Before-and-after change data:
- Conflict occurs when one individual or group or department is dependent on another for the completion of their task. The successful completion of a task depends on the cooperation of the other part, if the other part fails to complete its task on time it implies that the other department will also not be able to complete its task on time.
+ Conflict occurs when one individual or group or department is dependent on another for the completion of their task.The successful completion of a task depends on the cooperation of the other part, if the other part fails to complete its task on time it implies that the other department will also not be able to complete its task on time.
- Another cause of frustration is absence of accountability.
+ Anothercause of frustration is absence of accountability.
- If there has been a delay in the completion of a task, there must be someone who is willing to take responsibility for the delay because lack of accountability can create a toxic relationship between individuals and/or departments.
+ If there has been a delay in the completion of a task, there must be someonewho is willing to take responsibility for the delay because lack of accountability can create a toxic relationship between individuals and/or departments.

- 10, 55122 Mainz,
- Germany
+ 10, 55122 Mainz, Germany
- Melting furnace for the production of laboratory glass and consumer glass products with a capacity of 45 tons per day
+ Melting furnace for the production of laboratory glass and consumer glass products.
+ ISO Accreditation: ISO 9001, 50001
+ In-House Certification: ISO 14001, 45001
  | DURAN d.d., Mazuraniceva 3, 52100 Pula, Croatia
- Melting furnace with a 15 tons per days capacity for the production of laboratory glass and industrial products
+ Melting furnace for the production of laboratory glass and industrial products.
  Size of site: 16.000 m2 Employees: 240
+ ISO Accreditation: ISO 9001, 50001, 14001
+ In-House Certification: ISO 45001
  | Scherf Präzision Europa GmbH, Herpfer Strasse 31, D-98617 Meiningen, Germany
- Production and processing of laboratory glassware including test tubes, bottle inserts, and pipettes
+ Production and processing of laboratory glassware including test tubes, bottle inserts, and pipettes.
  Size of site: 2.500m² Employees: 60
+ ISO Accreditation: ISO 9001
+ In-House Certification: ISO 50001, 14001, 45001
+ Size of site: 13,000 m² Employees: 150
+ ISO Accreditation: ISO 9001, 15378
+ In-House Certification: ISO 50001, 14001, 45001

## Your objective
Copy out each line of the data exactly.

## Answer
- Conflict occurs when one individual or group or department is dependent on another for the completion of their task. The successful completion of a task depends on the cooperation of the other part, if the other part fails to complete its task on time it implies that the other department will also not be able to complete its task on time.
+ Conflict occurs when one individual or group or department is dependent on another for the completion of their task.The successful completion of a task depends on the cooperation of the other part, if the other part fails to complete its task on time it implies that the other department will also not be able to complete its task on time.
- Another cause of frustration is absence of accountability.
+ Anothercause of frustration is absence of accountability.
- If there has been a delay in the completion of a task, there must be someone who is willing to take responsibility for the delay because lack of accountability can create a toxic relationship between individuals and/or departments.
+ If there has been a delay in the completion of a task, there must be someonewho is willing to take responsibility for the delay because lack of accountability can create a toxic relationship between individuals and/or departments.

- 10, 55122 Mainz,
- Germany
+ 10, 55122 Mainz, Germany
- Melting furnace for the production of laboratory glass and consumer glass products with a capacity of 45 tons per day
+ Melting furnace for the production of laboratory glass and consumer glass products.
+ ISO Accreditation: ISO 9001, 50001
+ In-House Certification: ISO 14001, 45001
  | DURAN d.d., Mazuraniceva 3, 52100 Pula, Croatia
- Melting furnace with a 15 tons per days capacity for the production of laboratory glass and industrial products
+ Melting furnace for the production of laboratory glass and industrial products.
  Size of site: 16.000 m2 Employees: 240
+ ISO Accreditation: ISO 9001, 50001, 14001
+ In-House Certification: ISO 45001
  | Scherf Präzision Europa GmbH, Herpfer Strasse 31, D-98617 Meiningen, Germany
- Production and processing of laboratory glassware including test tubes, bottle inserts, and pipettes
+ Production and processing of laboratory glassware including test tubes, bottle inserts, and pipettes.
  Size of site: 2.500m² Employees: 60
+ ISO Accreditation: ISO 9001
+ In-House Certification: ISO 50001, 14001, 45001
+ Size of site: 13,000 m² Employees: 150
+ ISO Accreditation: ISO 9001, 15378
+ In-House Certification: ISO 50001, 14001, 45001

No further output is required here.